Additionally, most seriously threatening individuals are not going to comply
with mental health treatment in the heat of a threatening situation.
A supervisor can be used to assess or defuse the subject but is less likely
to be trained to make best use of such a conversation; in particular,
supervisors are unlikely to have the skill it takes to avoid further provoking
the person. For a number of reasons, then, the most effective encounter with the
maker of a threat can be that of an outside workplace violence consultant who
has a mental health or other background and special expertise in defusing
Typically, establishing communication and rapport with the threatening
individual is the single best way to assess and defuse potential violence. This
means opening a dialogue in a manner where the threatening individual feels
heard and understood. Provided correctly, this dialogue and established
relationship with the threatening individual yields highly successful resolution
to the threatening situation.
Too often, companies opt for increased security, calling law enforcement, and
restraining orders to deal with threatening individuals. There is nothing
inherently wrong with any of these options, but they do nothing to defuse the
anger and hostilities the threatening individual feels. Other methods
notwithstanding, communication should be an important assessment and defusing
component of your Threat Response Team's tool kit.

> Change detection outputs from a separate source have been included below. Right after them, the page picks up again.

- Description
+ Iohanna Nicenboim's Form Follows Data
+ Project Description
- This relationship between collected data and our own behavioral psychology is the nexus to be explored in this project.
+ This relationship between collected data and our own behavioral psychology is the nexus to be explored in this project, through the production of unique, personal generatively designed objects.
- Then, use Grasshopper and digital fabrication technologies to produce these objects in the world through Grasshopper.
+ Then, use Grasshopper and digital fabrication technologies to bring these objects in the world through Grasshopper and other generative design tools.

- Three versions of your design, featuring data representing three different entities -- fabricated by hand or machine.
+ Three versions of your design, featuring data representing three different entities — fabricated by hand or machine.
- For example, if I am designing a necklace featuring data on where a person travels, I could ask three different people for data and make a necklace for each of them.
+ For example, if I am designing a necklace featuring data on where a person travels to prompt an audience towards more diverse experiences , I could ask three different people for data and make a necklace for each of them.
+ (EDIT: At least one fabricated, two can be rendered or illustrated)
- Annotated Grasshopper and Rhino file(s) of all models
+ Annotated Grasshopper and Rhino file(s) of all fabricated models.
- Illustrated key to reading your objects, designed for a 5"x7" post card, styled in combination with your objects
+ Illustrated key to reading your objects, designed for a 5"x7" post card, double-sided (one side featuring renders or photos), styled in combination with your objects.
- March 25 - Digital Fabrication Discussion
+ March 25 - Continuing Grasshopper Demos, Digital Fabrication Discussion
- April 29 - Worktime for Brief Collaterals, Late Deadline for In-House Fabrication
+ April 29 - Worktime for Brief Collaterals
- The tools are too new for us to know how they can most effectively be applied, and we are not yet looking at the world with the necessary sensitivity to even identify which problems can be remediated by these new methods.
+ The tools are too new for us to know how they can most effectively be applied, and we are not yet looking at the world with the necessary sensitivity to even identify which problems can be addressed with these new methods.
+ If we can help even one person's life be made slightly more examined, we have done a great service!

Some consultants who are experienced in assessing threats are also often
skilled in an especially useful technique called Scientific Content Analysis, or
SCAN. SCAN analyzes the words people use and the ways they use them to reveal
whether they are being deceptive or omitting information. A professional skilled
in using SCAN and defusing threats can unearth an enormous amount of information
about a threatening person's intentions and truthfulness, while simultaneously
engaging him in a conversation that helps cool him down.
Defining Your Desired Outcome
While you are assessing the seriousness
of a threat of violence and before you take action to head it off, you must
reach a decision about where you want the process to end. If the hostile
individual is your employee, for example, you must know whether your goal is to
keep him in your organization--after providing the necessary counseling--or
whether you want him out of the picture.
When a situation of domestic violence shows up at work, in the form of a
vengeful husband or boyfriend for instance, your goal may be to protect the
woman. To do that you may need to keep them apart. And to accomplish that, there
could be a number of possible tactics: have her not come to work for a while;
move her to a different work location; change her shift; see that she is
escorted to and from her car; provide her with a cellphone for emergencies; and
so forth. An outside consultant may have strategies to defuse the threatening
individual, as well.
If your assessment of a threatening employee shows the underlying problem is
drug- or alcohol-related, perhaps you will make a referral for treatment before
taking any other action. If you determine the presence of a psychiatric
disorder, your tactics might similarly speak to stabilizing the person. In each
such case, you need to set a strategic goal (e.g., terminate or maintain
employment) for the situation before you devise and apply the appropriate
tactics that will get you there. If you simply apply a tactic, outside the
context of knowing your goal, you can make the situation worse or take dead-end
actions that are ineffective.
Actions That Should Be Standard Operating Procedure
No matter what
the specifics of a threat of violence situation may be, there are some aspects
of your response that should be considered standard.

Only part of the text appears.